TASK GOAL: Every entry needs to be written out again exactly, with its pictures removed.

RECORDS PROVIDED:
Start of Block

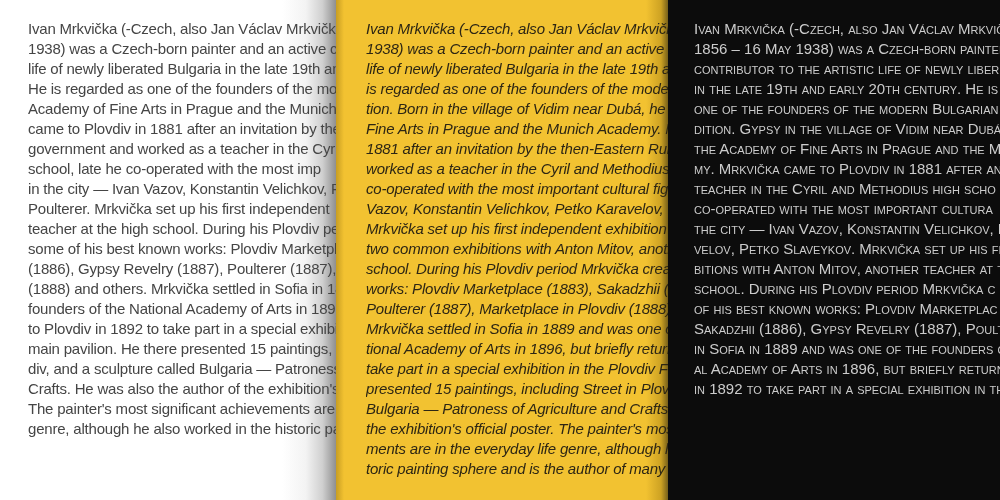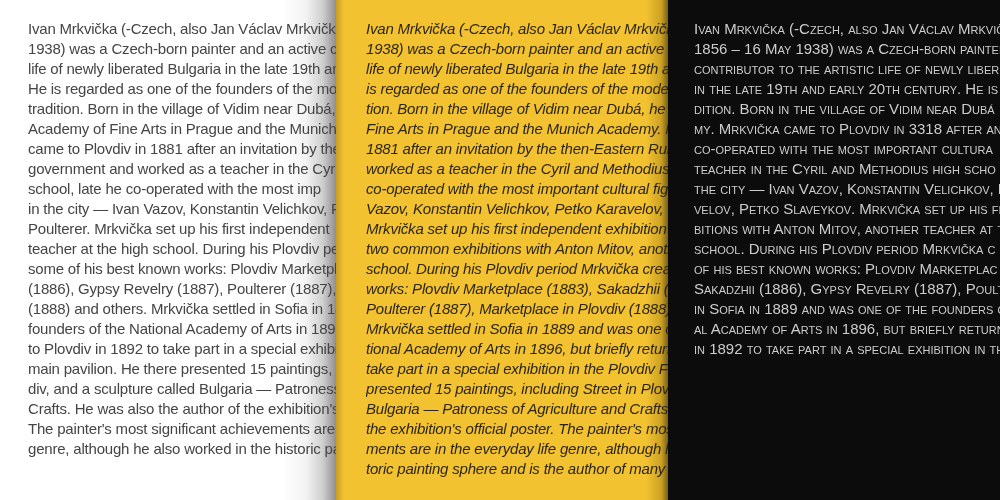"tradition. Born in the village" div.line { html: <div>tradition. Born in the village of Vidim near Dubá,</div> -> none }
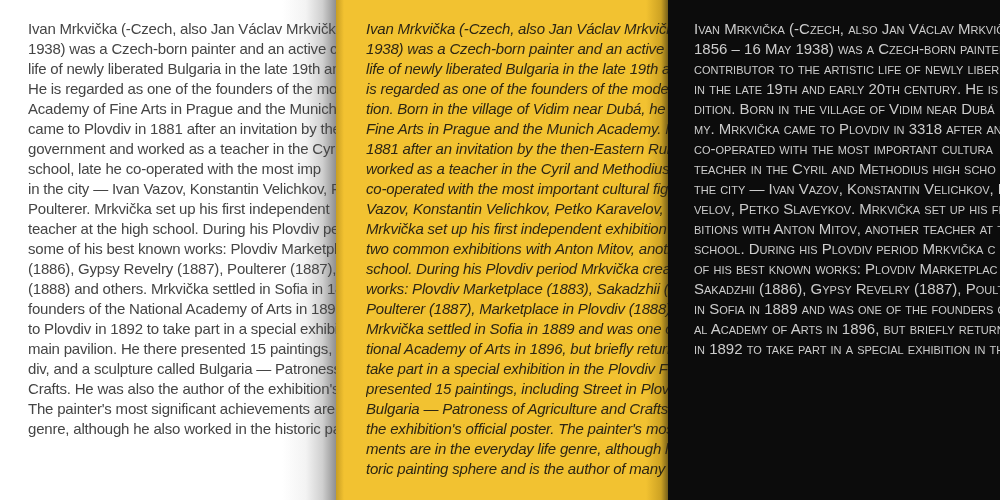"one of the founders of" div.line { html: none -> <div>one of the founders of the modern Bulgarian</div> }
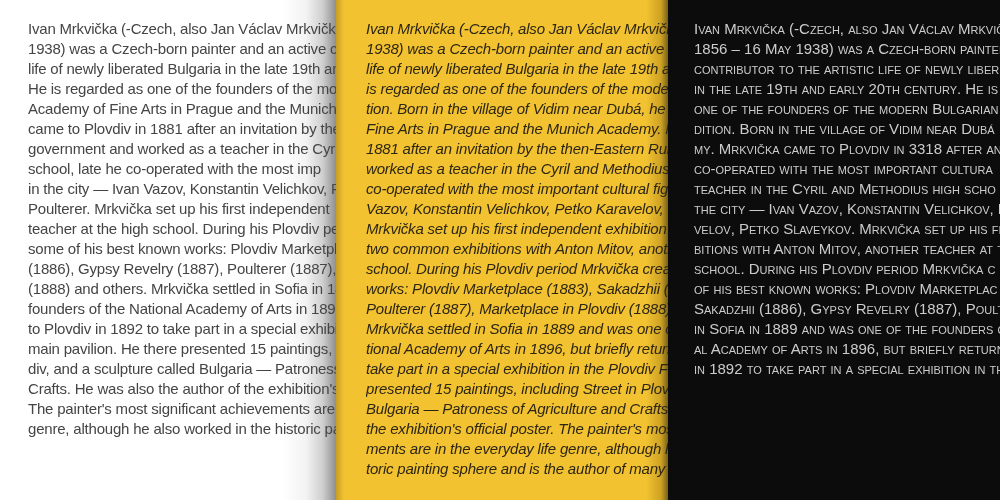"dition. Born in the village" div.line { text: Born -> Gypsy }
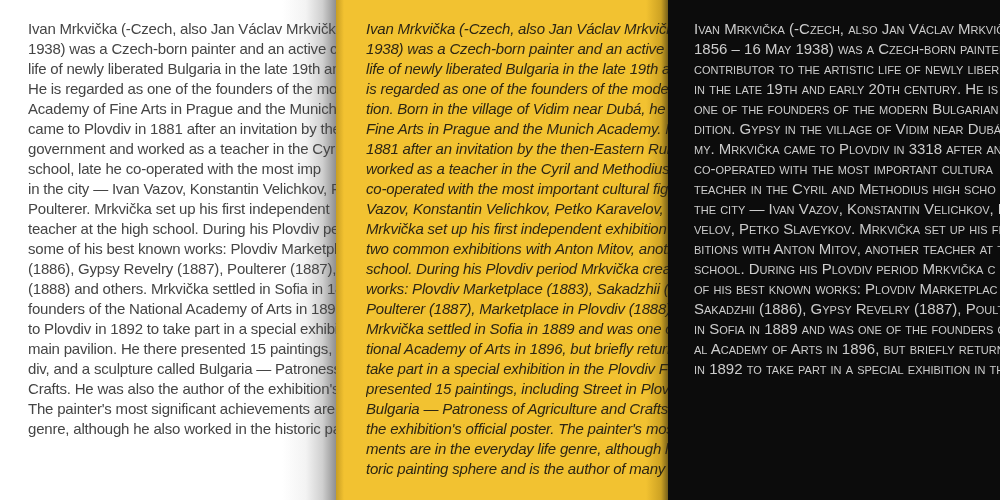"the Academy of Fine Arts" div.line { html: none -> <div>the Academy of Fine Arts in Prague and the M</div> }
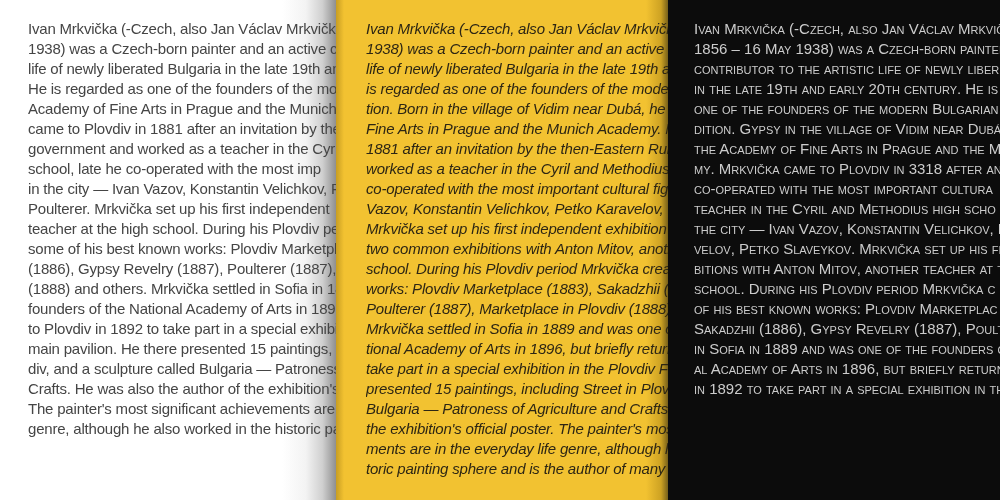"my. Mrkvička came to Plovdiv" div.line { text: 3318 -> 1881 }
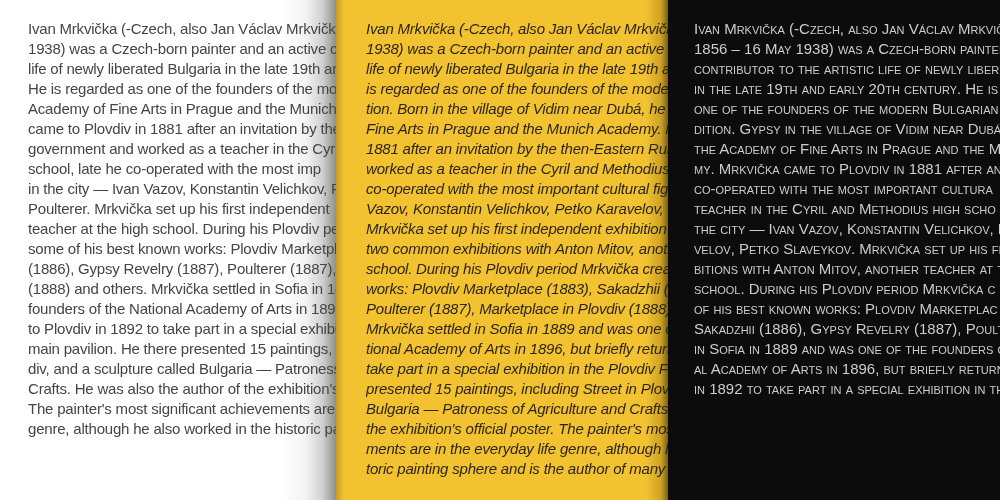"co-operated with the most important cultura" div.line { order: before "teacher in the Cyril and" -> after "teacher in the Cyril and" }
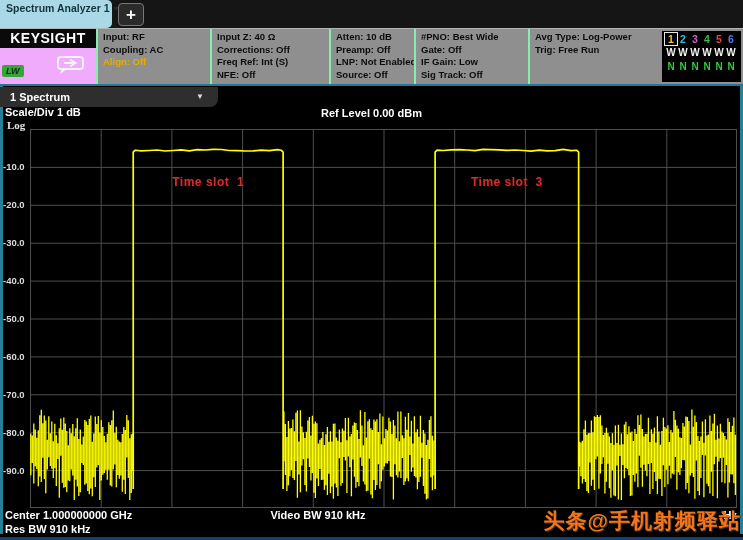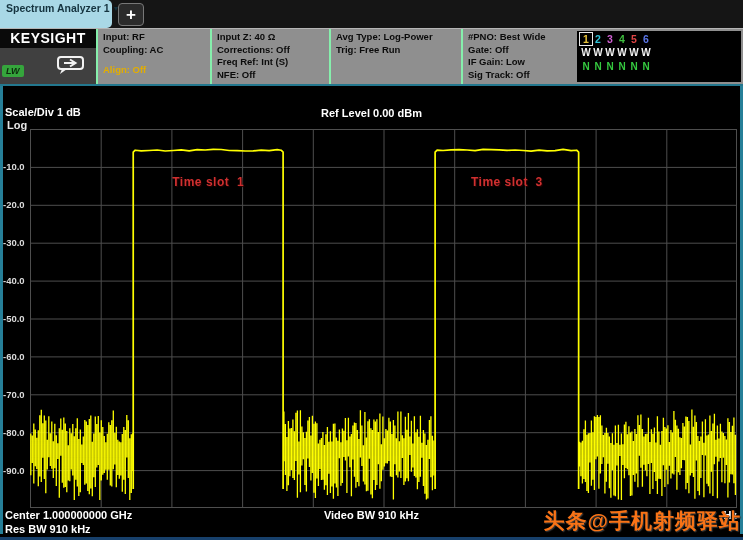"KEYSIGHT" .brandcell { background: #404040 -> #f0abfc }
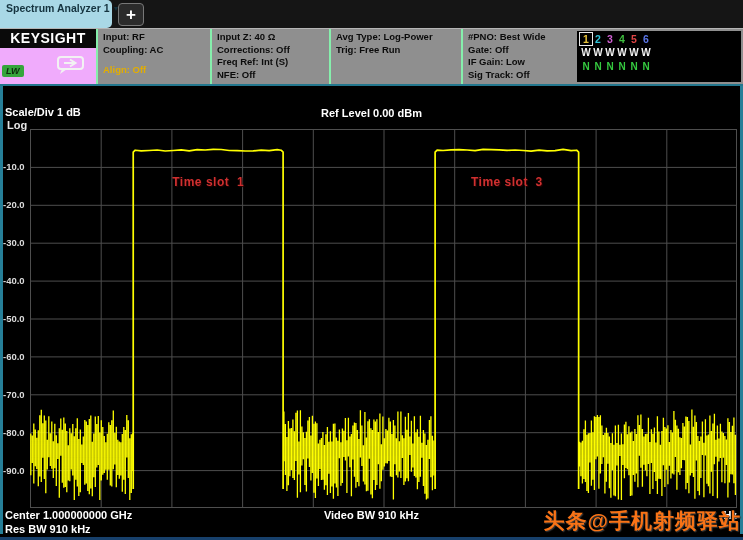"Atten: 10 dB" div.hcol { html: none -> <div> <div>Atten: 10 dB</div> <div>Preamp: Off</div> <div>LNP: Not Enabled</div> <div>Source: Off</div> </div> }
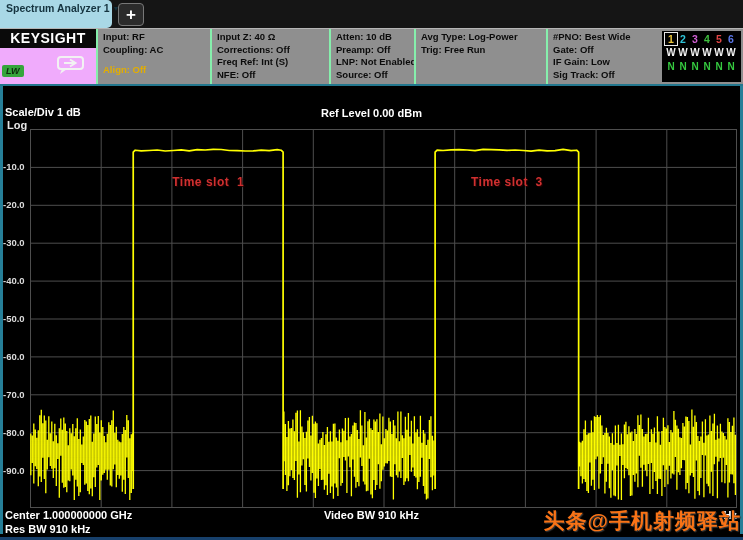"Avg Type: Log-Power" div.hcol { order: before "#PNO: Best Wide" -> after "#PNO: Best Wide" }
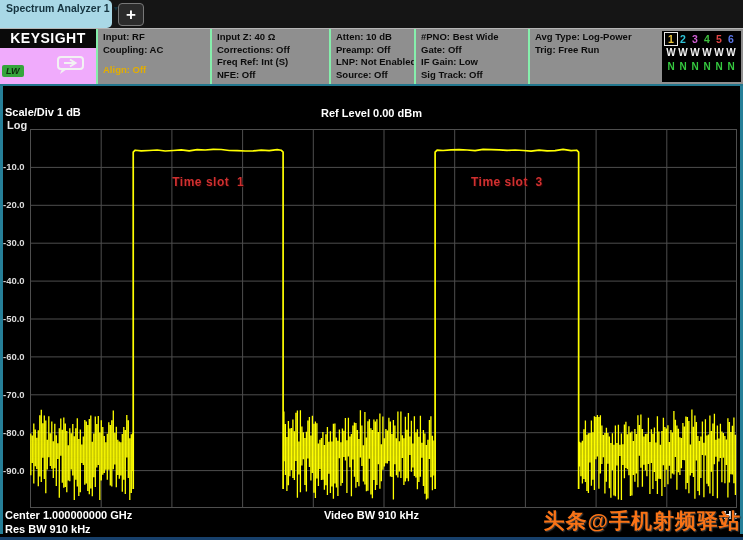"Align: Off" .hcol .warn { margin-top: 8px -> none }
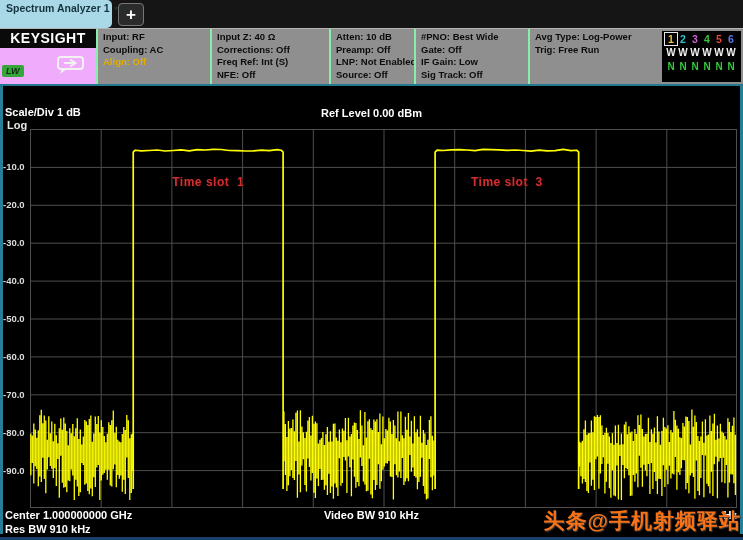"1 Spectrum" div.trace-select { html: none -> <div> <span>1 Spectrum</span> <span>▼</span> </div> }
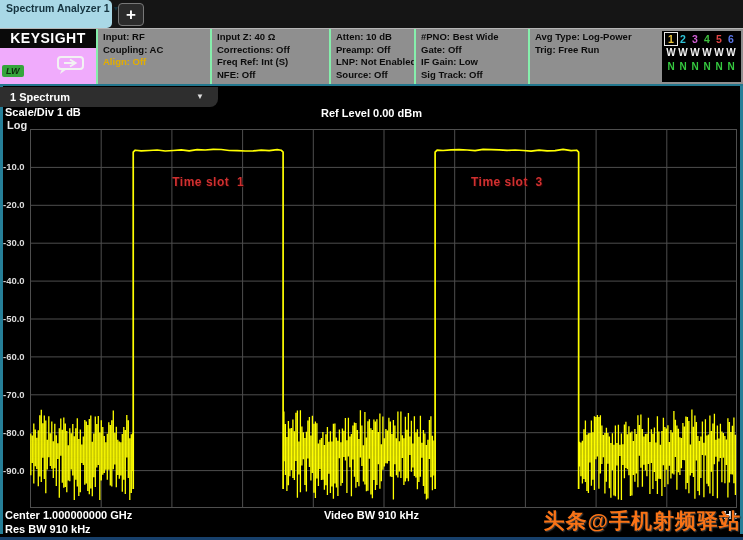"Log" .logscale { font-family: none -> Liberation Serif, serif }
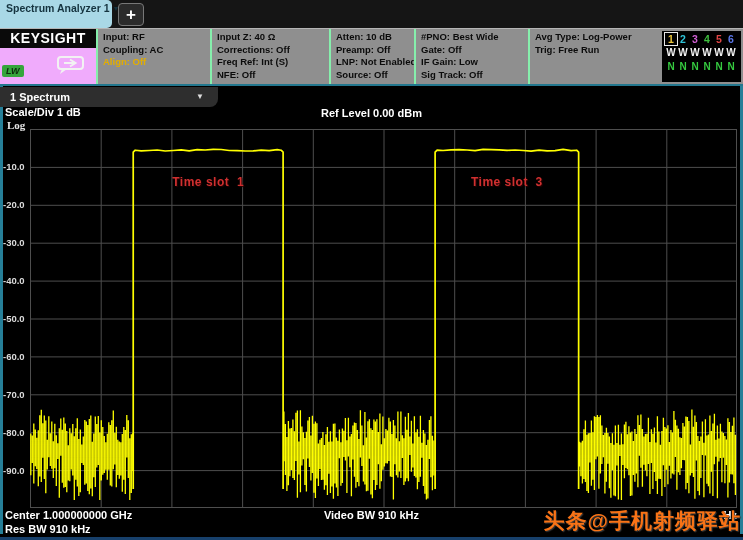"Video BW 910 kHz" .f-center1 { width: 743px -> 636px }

End of Block

SOLUTION FOR THIS EXERCISE:
"tradition. Born in the village" div.line { html: <div>tradition. Born in the village of Vidim near Dubá,</div> -> none }
"one of the founders of" div.line { html: none -> <div>one of the founders of the modern Bulgarian</div> }
"dition. Born in the village" div.line { text: Born -> Gypsy }
"the Academy of Fine Arts" div.line { html: none -> <div>the Academy of Fine Arts in Prague and the M</div> }
"my. Mrkvička came to Plovdiv" div.line { text: 3318 -> 1881 }
"co-operated with the most important cultura" div.line { order: before "teacher in the Cyril and" -> after "teacher in the Cyril and" }
"KEYSIGHT" .brandcell { background: #404040 -> #f0abfc }
"Atten: 10 dB" div.hcol { html: none -> <div> <div>Atten: 10 dB</div> <div>Preamp: Off</div> <div>LNP: Not Enabled</div> <div>Source: Off</div> </div> }
"Avg Type: Log-Power" div.hcol { order: before "#PNO: Best Wide" -> after "#PNO: Best Wide" }
"Align: Off" .hcol .warn { margin-top: 8px -> none }
"1 Spectrum" div.trace-select { html: none -> <div> <span>1 Spectrum</span> <span>▼</span> </div> }
"Log" .logscale { font-family: none -> Liberation Serif, serif }
"Video BW 910 kHz" .f-center1 { width: 743px -> 636px }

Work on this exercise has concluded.